### The task
Word for word, copy the entire listing.
=== Section Start ===
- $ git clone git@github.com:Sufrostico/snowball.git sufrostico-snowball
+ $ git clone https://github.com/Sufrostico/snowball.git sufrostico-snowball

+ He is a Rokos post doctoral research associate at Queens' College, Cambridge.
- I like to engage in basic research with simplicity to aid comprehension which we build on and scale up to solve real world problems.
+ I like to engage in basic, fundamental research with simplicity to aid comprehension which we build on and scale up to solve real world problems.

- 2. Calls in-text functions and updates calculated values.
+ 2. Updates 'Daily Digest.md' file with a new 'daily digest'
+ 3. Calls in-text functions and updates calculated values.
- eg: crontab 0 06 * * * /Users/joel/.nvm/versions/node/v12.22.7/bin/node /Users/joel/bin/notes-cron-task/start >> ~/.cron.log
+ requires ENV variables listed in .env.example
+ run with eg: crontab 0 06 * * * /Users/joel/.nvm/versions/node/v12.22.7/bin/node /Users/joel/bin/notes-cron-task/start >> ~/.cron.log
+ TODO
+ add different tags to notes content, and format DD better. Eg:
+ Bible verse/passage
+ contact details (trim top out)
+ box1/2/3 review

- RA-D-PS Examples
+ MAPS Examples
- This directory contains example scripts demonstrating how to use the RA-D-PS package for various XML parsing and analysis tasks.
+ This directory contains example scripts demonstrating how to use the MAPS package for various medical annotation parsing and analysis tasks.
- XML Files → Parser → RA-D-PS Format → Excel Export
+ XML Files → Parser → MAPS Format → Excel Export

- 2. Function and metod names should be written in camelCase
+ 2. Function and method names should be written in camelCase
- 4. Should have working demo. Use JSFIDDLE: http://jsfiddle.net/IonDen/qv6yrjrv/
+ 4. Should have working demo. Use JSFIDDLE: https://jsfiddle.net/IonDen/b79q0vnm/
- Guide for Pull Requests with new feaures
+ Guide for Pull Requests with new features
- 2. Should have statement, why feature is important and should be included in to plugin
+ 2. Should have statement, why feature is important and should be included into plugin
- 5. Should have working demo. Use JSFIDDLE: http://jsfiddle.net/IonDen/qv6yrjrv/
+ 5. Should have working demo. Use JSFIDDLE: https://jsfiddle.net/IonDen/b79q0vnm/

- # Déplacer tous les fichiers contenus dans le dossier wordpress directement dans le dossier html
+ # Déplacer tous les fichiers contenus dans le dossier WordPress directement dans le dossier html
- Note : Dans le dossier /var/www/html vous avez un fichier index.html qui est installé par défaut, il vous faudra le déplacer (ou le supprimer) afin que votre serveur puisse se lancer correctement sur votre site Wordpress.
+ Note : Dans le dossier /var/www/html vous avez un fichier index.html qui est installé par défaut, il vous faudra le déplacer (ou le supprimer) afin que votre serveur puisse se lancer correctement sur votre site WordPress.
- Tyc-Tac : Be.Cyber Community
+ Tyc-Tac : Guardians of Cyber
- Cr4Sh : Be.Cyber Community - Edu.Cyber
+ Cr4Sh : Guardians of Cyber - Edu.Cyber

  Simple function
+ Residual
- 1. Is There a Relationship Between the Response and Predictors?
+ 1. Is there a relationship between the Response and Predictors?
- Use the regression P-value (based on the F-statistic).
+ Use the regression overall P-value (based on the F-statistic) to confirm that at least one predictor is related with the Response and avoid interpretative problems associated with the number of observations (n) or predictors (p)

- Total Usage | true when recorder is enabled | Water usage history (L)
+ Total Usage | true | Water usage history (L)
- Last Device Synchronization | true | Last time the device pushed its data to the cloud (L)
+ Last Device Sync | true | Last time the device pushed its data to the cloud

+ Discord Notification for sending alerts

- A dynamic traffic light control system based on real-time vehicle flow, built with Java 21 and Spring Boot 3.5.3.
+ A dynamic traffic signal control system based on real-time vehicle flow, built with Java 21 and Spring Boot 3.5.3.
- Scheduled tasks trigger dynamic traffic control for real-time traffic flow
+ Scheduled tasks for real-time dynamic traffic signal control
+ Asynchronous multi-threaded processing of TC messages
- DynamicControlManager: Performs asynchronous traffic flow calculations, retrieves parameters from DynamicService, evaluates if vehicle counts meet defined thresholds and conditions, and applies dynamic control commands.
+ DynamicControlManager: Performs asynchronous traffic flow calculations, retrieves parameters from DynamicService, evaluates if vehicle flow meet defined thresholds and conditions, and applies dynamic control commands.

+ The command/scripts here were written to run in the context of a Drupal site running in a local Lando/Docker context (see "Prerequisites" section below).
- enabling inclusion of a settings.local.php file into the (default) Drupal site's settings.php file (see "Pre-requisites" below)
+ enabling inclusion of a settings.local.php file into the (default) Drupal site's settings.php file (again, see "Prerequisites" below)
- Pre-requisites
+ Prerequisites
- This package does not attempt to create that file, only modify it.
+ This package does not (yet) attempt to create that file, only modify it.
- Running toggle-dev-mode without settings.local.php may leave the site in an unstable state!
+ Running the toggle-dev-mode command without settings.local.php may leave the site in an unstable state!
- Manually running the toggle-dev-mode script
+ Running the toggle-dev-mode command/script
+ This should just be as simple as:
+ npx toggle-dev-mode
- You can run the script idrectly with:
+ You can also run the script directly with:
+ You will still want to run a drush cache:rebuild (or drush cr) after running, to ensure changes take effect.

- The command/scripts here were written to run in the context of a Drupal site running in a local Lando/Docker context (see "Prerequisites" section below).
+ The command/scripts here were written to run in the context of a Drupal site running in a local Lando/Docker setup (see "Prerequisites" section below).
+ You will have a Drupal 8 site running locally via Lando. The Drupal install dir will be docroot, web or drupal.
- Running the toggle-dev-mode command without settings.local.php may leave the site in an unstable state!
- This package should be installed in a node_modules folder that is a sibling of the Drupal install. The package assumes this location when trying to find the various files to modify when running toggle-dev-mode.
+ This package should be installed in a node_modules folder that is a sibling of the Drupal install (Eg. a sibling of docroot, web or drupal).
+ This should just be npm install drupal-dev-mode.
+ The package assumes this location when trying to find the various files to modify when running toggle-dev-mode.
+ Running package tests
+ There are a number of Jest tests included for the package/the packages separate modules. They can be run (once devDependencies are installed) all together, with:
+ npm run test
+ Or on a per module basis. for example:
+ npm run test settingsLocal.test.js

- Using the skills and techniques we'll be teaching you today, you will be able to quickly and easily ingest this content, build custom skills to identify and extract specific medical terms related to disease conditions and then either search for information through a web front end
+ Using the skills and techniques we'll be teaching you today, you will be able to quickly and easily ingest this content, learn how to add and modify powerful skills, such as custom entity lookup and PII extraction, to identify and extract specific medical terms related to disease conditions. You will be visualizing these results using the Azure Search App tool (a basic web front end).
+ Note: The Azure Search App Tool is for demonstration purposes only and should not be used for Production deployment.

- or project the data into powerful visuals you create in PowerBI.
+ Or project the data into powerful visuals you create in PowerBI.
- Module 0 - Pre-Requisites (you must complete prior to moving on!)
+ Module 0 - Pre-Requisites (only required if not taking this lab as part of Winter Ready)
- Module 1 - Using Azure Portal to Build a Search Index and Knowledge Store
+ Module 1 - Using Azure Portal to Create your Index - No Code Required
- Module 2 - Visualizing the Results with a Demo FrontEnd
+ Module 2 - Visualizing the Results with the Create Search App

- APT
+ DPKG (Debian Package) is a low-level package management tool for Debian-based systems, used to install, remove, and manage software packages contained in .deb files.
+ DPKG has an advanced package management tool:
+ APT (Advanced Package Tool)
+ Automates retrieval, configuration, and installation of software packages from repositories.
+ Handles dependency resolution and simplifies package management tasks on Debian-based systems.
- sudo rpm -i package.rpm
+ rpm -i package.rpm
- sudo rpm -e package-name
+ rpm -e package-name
=== Section End ===
### Written answer
- $ git clone git@github.com:Sufrostico/snowball.git sufrostico-snowball
+ $ git clone https://github.com/Sufrostico/snowball.git sufrostico-snowball

+ He is a Rokos post doctoral research associate at Queens' College, Cambridge.
- I like to engage in basic research with simplicity to aid comprehension which we build on and scale up to solve real world problems.
+ I like to engage in basic, fundamental research with simplicity to aid comprehension which we build on and scale up to solve real world problems.

- 2. Calls in-text functions and updates calculated values.
+ 2. Updates 'Daily Digest.md' file with a new 'daily digest'
+ 3. Calls in-text functions and updates calculated values.
- eg: crontab 0 06 * * * /Users/joel/.nvm/versions/node/v12.22.7/bin/node /Users/joel/bin/notes-cron-task/start >> ~/.cron.log
+ requires ENV variables listed in .env.example
+ run with eg: crontab 0 06 * * * /Users/joel/.nvm/versions/node/v12.22.7/bin/node /Users/joel/bin/notes-cron-task/start >> ~/.cron.log
+ TODO
+ add different tags to notes content, and format DD better. Eg:
+ Bible verse/passage
+ contact details (trim top out)
+ box1/2/3 review

- RA-D-PS Examples
+ MAPS Examples
- This directory contains example scripts demonstrating how to use the RA-D-PS package for various XML parsing and analysis tasks.
+ This directory contains example scripts demonstrating how to use the MAPS package for various medical annotation parsing and analysis tasks.
- XML Files → Parser → RA-D-PS Format → Excel Export
+ XML Files → Parser → MAPS Format → Excel Export

- 2. Function and metod names should be written in camelCase
+ 2. Function and method names should be written in camelCase
- 4. Should have working demo. Use JSFIDDLE: http://jsfiddle.net/IonDen/qv6yrjrv/
+ 4. Should have working demo. Use JSFIDDLE: https://jsfiddle.net/IonDen/b79q0vnm/
- Guide for Pull Requests with new feaures
+ Guide for Pull Requests with new features
- 2. Should have statement, why feature is important and should be included in to plugin
+ 2. Should have statement, why feature is important and should be included into plugin
- 5. Should have working demo. Use JSFIDDLE: http://jsfiddle.net/IonDen/qv6yrjrv/
+ 5. Should have working demo. Use JSFIDDLE: https://jsfiddle.net/IonDen/b79q0vnm/

- # Déplacer tous les fichiers contenus dans le dossier wordpress directement dans le dossier html
+ # Déplacer tous les fichiers contenus dans le dossier WordPress directement dans le dossier html
- Note : Dans le dossier /var/www/html vous avez un fichier index.html qui est installé par défaut, il vous faudra le déplacer (ou le supprimer) afin que votre serveur puisse se lancer correctement sur votre site Wordpress.
+ Note : Dans le dossier /var/www/html vous avez un fichier index.html qui est installé par défaut, il vous faudra le déplacer (ou le supprimer) afin que votre serveur puisse se lancer correctement sur votre site WordPress.
- Tyc-Tac : Be.Cyber Community
+ Tyc-Tac : Guardians of Cyber
- Cr4Sh : Be.Cyber Community - Edu.Cyber
+ Cr4Sh : Guardians of Cyber - Edu.Cyber

  Simple function
+ Residual
- 1. Is There a Relationship Between the Response and Predictors?
+ 1. Is there a relationship between the Response and Predictors?
- Use the regression P-value (based on the F-statistic).
+ Use the regression overall P-value (based on the F-statistic) to confirm that at least one predictor is related with the Response and avoid interpretative problems associated with the number of observations (n) or predictors (p)

- Total Usage | true when recorder is enabled | Water usage history (L)
+ Total Usage | true | Water usage history (L)
- Last Device Synchronization | true | Last time the device pushed its data to the cloud (L)
+ Last Device Sync | true | Last time the device pushed its data to the cloud

+ Discord Notification for sending alerts

- A dynamic traffic light control system based on real-time vehicle flow, built with Java 21 and Spring Boot 3.5.3.
+ A dynamic traffic signal control system based on real-time vehicle flow, built with Java 21 and Spring Boot 3.5.3.
- Scheduled tasks trigger dynamic traffic control for real-time traffic flow
+ Scheduled tasks for real-time dynamic traffic signal control
+ Asynchronous multi-threaded processing of TC messages
- DynamicControlManager: Performs asynchronous traffic flow calculations, retrieves parameters from DynamicService, evaluates if vehicle counts meet defined thresholds and conditions, and applies dynamic control commands.
+ DynamicControlManager: Performs asynchronous traffic flow calculations, retrieves parameters from DynamicService, evaluates if vehicle flow meet defined thresholds and conditions, and applies dynamic control commands.

+ The command/scripts here were written to run in the context of a Drupal site running in a local Lando/Docker context (see "Prerequisites" section below).
- enabling inclusion of a settings.local.php file into the (default) Drupal site's settings.php file (see "Pre-requisites" below)
+ enabling inclusion of a settings.local.php file into the (default) Drupal site's settings.php file (again, see "Prerequisites" below)
- Pre-requisites
+ Prerequisites
- This package does not attempt to create that file, only modify it.
+ This package does not (yet) attempt to create that file, only modify it.
- Running toggle-dev-mode without settings.local.php may leave the site in an unstable state!
+ Running the toggle-dev-mode command without settings.local.php may leave the site in an unstable state!
- Manually running the toggle-dev-mode script
+ Running the toggle-dev-mode command/script
+ This should just be as simple as:
+ npx toggle-dev-mode
- You can run the script idrectly with:
+ You can also run the script directly with:
+ You will still want to run a drush cache:rebuild (or drush cr) after running, to ensure changes take effect.

- The command/scripts here were written to run in the context of a Drupal site running in a local Lando/Docker context (see "Prerequisites" section below).
+ The command/scripts here were written to run in the context of a Drupal site running in a local Lando/Docker setup (see "Prerequisites" section below).
+ You will have a Drupal 8 site running locally via Lando. The Drupal install dir will be docroot, web or drupal.
- Running the toggle-dev-mode command without settings.local.php may leave the site in an unstable state!
- This package should be installed in a node_modules folder that is a sibling of the Drupal install. The package assumes this location when trying to find the various files to modify when running toggle-dev-mode.
+ This package should be installed in a node_modules folder that is a sibling of the Drupal install (Eg. a sibling of docroot, web or drupal).
+ This should just be npm install drupal-dev-mode.
+ The package assumes this location when trying to find the various files to modify when running toggle-dev-mode.
+ Running package tests
+ There are a number of Jest tests included for the package/the packages separate modules. They can be run (once devDependencies are installed) all together, with:
+ npm run test
+ Or on a per module basis. for example:
+ npm run test settingsLocal.test.js

- Using the skills and techniques we'll be teaching you today, you will be able to quickly and easily ingest this content, build custom skills to identify and extract specific medical terms related to disease conditions and then either search for information through a web front end
+ Using the skills and techniques we'll be teaching you today, you will be able to quickly and easily ingest this content, learn how to add and modify powerful skills, such as custom entity lookup and PII extraction, to identify and extract specific medical terms related to disease conditions. You will be visualizing these results using the Azure Search App tool (a basic web front end).
+ Note: The Azure Search App Tool is for demonstration purposes only and should not be used for Production deployment.

- or project the data into powerful visuals you create in PowerBI.
+ Or project the data into powerful visuals you create in PowerBI.
- Module 0 - Pre-Requisites (you must complete prior to moving on!)
+ Module 0 - Pre-Requisites (only required if not taking this lab as part of Winter Ready)
- Module 1 - Using Azure Portal to Build a Search Index and Knowledge Store
+ Module 1 - Using Azure Portal to Create your Index - No Code Required
- Module 2 - Visualizing the Results with a Demo FrontEnd
+ Module 2 - Visualizing the Results with the Create Search App

- APT
+ DPKG (Debian Package) is a low-level package management tool for Debian-based systems, used to install, remove, and manage software packages contained in .deb files.
+ DPKG has an advanced package management tool:
+ APT (Advanced Package Tool)
+ Automates retrieval, configuration, and installation of software packages from repositories.
+ Handles dependency resolution and simplifies package management tasks on Debian-based systems.
- sudo rpm -i package.rpm
+ rpm -i package.rpm
- sudo rpm -e package-name
+ rpm -e package-name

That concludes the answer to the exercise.